«Dansons, Egon, dansons». La Bella Durmiente de Adolfo Arrieta
En el Reino de Litonia vive el joven y guapo Egon, príncipe heredero dedicado por lo fundamental a tocar la batería, lo que saca de los nervios a su padre, a darse baños de espuma y a bailar en las fiestas de palacio. También tiene una obsesión, inculcada por dos ángeles encarnados en su preceptor, que le lleva a dar paseos en helicóptero, y una arqueóloga que restaura ruinas más o menos antiguas. El príncipe está convencido que en lo más remoto y profundo de la selva (la selva como lo salvaje, o lo selvaje, como se decía hace mucho tiempo en castellano) que cubre parte del territorio de Litonia, está, oculto, otro reino. Es el Reino de Lenz, congelado en el tiempo desde el año 1900, cuando la princesa heredera, nada más cumplir quince años, se pinchó en un dedo cumpliendo así la maldición que le echó al nacer una bruja perversa. Han pasado cien años desde aquellos hechos (estamos en el 2000), y ahora el príncipe Egon está seguro que, arriesgándose en el territorio selvático, sacará al reino de Lenz de la hipnosis y rescatará a la hermosa princesa de su largo sueño.
Este es el argumento de Belle dormant (La bella durmiente), la última película de Adolfo Arrieta, ahora Ado Arrietta, cineasta madrileño y parisino que dio a conocer su primera película en 1965. Fue El crimen de la pirindola, en blanco y negro, seguida de La imitación del ángel. Ya por entonces Arrieta llevaba tiempo haciendo cine con cámaras caseras: nunca ha concebido la vida de otro modo, y por eso, aunque de aquellos primeros poemas visuales a La bella durmiente hayan pasado unos cuantos años y bastantes películas, sigue en pie la fidelidad a Cocteau, maestro de la modernidad, la elegancia, la libertad y el empeño, mantenido siempre, de atenerse a lo esencial, que siempre resulta ser lo más superfluo.
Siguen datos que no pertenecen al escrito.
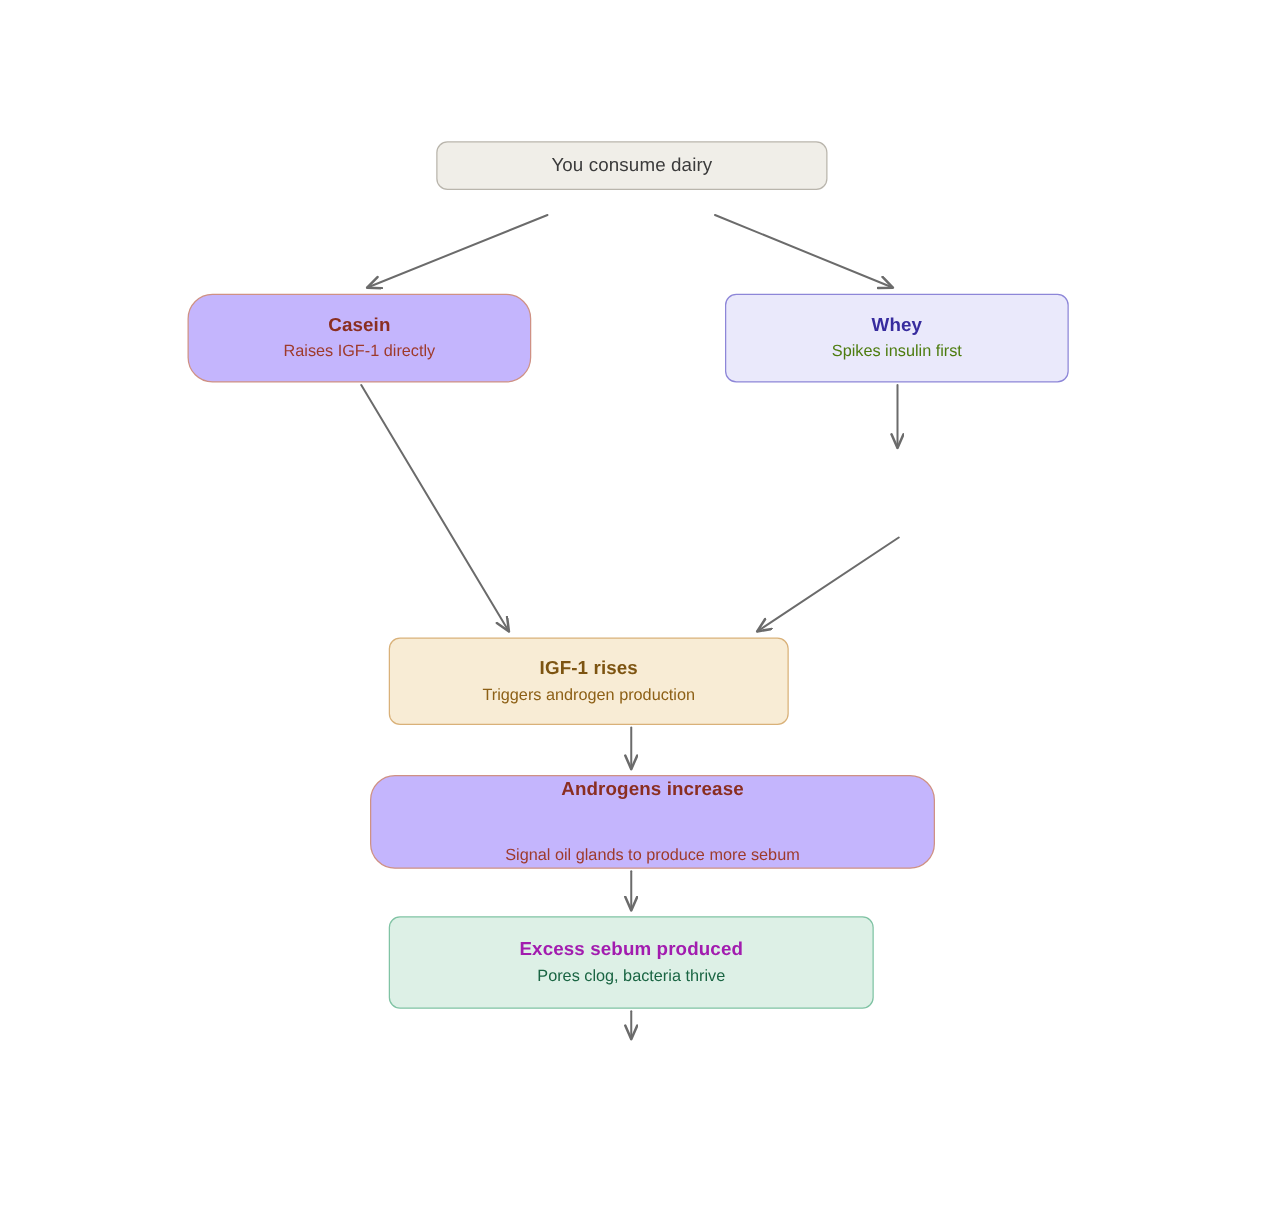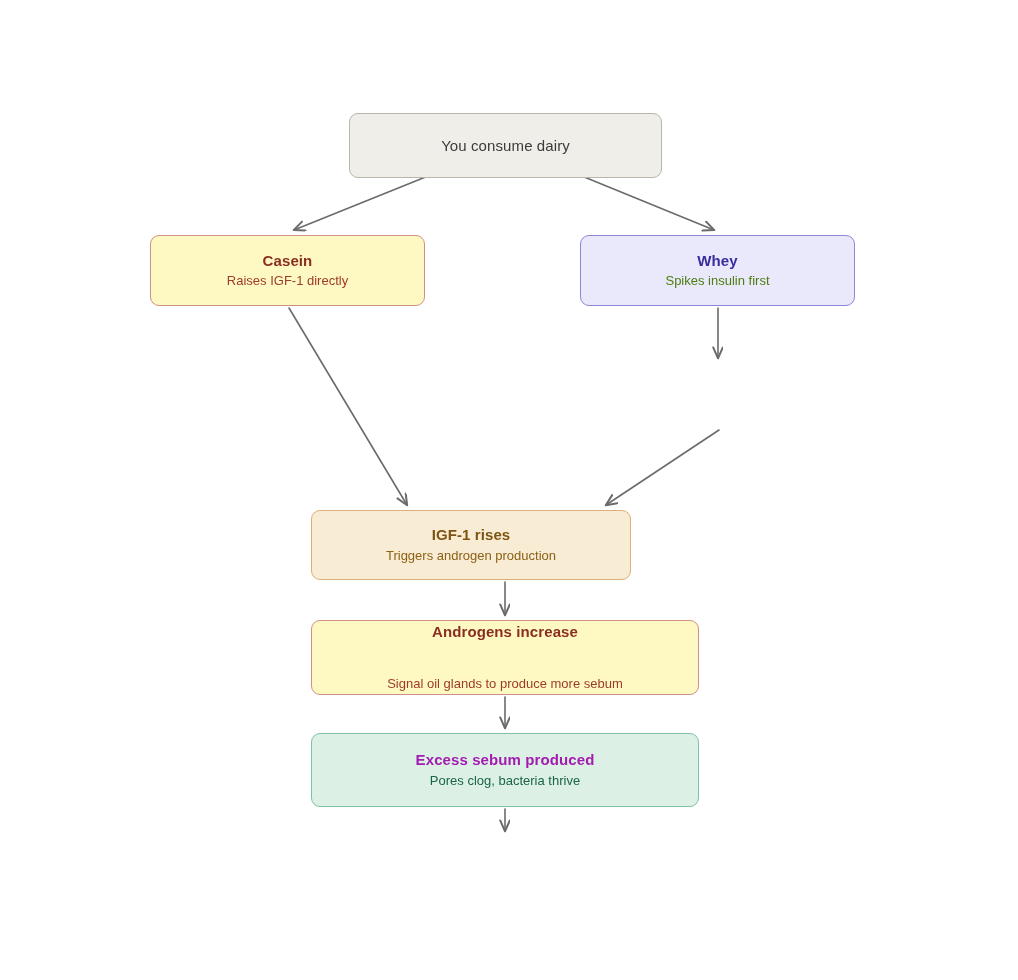--- a/index.html
+++ b/index.html
@@ -119,7 +119,7 @@
     </g>
   </svg>
 
-  <div class="node theme-neutral single" style="left:349px; top:113px; width:313px; height:65px;text-align:right;">
+  <div class="node theme-neutral single" style="left:349px; top:113px; width:313px; height:39px;text-align:right;">
     <div class="title">You consume dairy</div>
   </div>
 

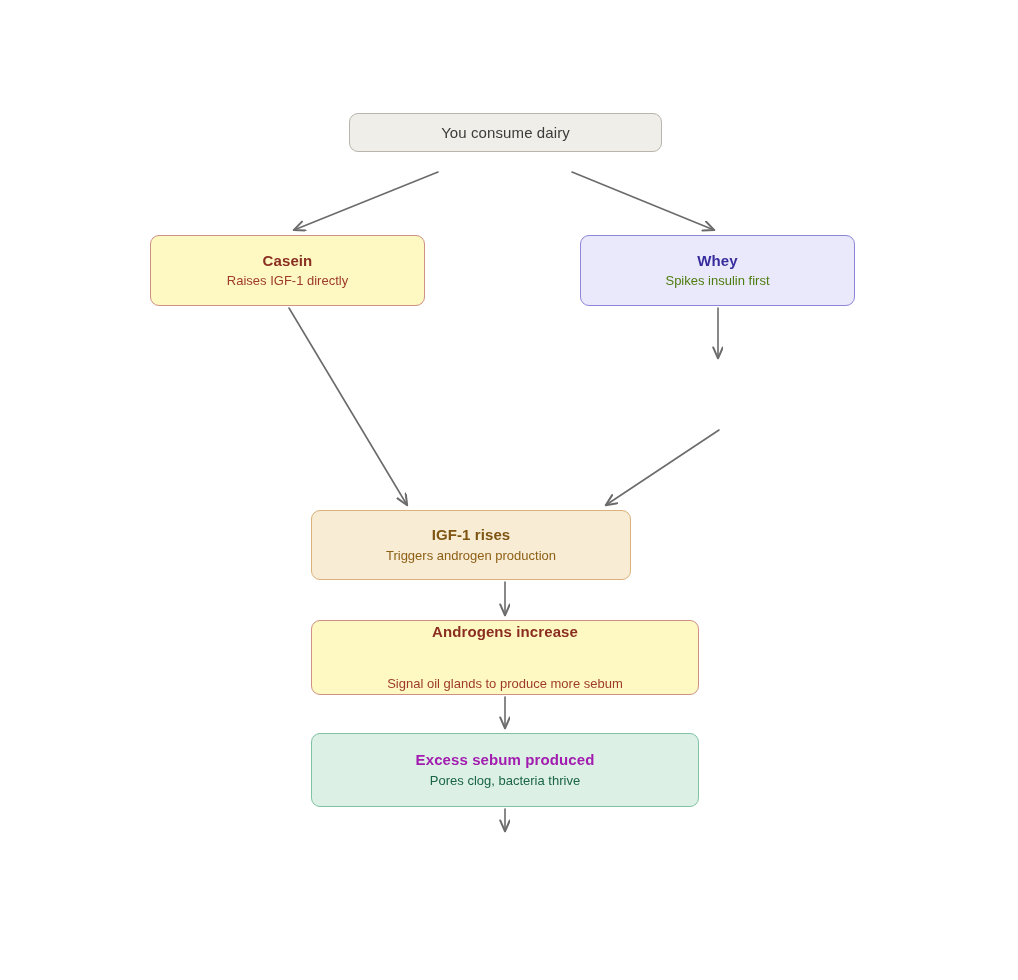--- a/index.html
+++ b/index.html
@@ -64,7 +64,7 @@
   .theme-neutral .title { color: #3b3b3b; }
 
   
-  .theme-rose { background: #fef9c3; border-color: #cf9184; }
+  .theme-rose { background: #c4b5fd; border-color: #cf9184; border-radius: 20px; }
   .theme-rose .title { color: #8a2e21; }
   .theme-rose .subtitle { color: #9e3a2b; }
 

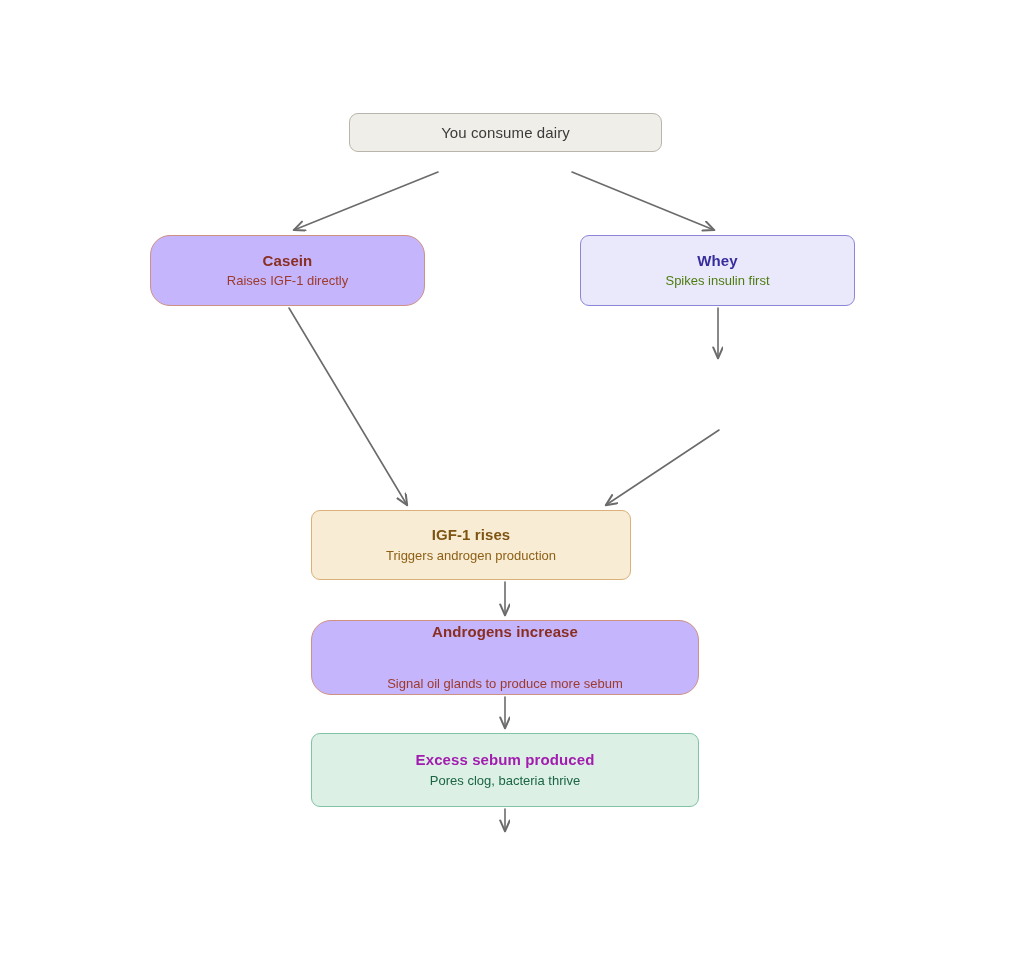--- a/index.html
+++ b/index.html
@@ -139,7 +139,7 @@
     <div class="subtitle">Triggers androgen production</div>
   </div>
 
-  <div class="node theme-rose" style="left:311px; top:620px; width:388px; height:75px;gap:32px;">
+  <div class="node theme-rose" style="left:296px; top:620px; width:452px; height:75px;gap:32px;">
     <div class="title">Androgens increase</div>
     <div class="subtitle">Signal oil glands to produce more sebum</div>
   </div>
Como en Flammes y Le château de Pointilly, La bella durmiente cuenta una historia de forma –vamos a decirlo así- convencional, pero con precisión redoblada. Nada en la narración ha quedado al azar. El relato avanza como una demostración matemática, un pequeño juego en el que todas las piezas están en su sitio y responden a la lógica del cuento de hadas. Los cuentos de hadas siempre han estado presentes en la imaginación de Arrieta. Ahora, por fin, uno de ellos, el más conocido, toma la delantera: lo onírico ya no está (sólo) en las imágenes y en el montaje. Ahora está en la narración y en la naturaleza de los personajes, que viven y respiran en una dimensión propia.
Así que, un poco paradójicamente, Arrieta lleva la transgresión aún más lejos. No es una transgresión aparatosa ni con pretensiones de ninguna clase –menos que nada, políticas. El artista permanece fiel a su gusto por el humor, la elipsis, el sobreentendido, las identidades mudables y ligeras, tanto que sólo el cine, antes se habría dicho la película cinematógráfica y en este caso preciso Egon, el príncipe, pueden revelar. También sigue contando lo que siempre ha sido importante en su estética: cuanto menos, más, y en vez de una exhibición virtuosística y esforzada, las fiestas, el dejar correr el tiempo, bailar… las vacaciones perpetuas, que es aquello para lo que el príncipe Egon quiere rescatar a su princesa. Con Arrieta, las cosas siempre salen solas y nos evadimos sin esfuerzo al mundo de los sueños .
Por eso mismo todo queda impregnado de un humor que sin llegar a ser irónico, no deja de abrir una distancia –moderna, es decir pre-postmoderna- entre la mirada y la acción. El príncipe despierta a la princesa y antes de casarse con ella informa a los miembros de la familia real de Lenz que “se han perdido el siglo XX”, noticia que no perturba la regia tranquilidad de los recién devueltos a la vida real, nunca mejor dicho, para los que, intuimos de inmediato, el tiempo no existe, al menos no como lo conocemos nosotros.
Portada de Cahiers du cinéma dedicada a Flammes, 1978
Eso es a lo que nos invita Arrieta: dejarnos tocar un momento por el ala ligera de la poesía, que siempre habla del amor y de las obsesiones amorosas, y deja de lado todo lo superfluo, todo lo que pesa… a riesgo de caer en lo insípido, que es otra de sus encantadoras características –muy de madrileño pasado por París. Por eso también las películas de Arrieta siempre han invitado, de forma muy civilizada y un poco insolente, muy comme il faut, a reflexionar sobre la naturaleza propiamente onírica del cine. La bella durmiente lo hace como nunca.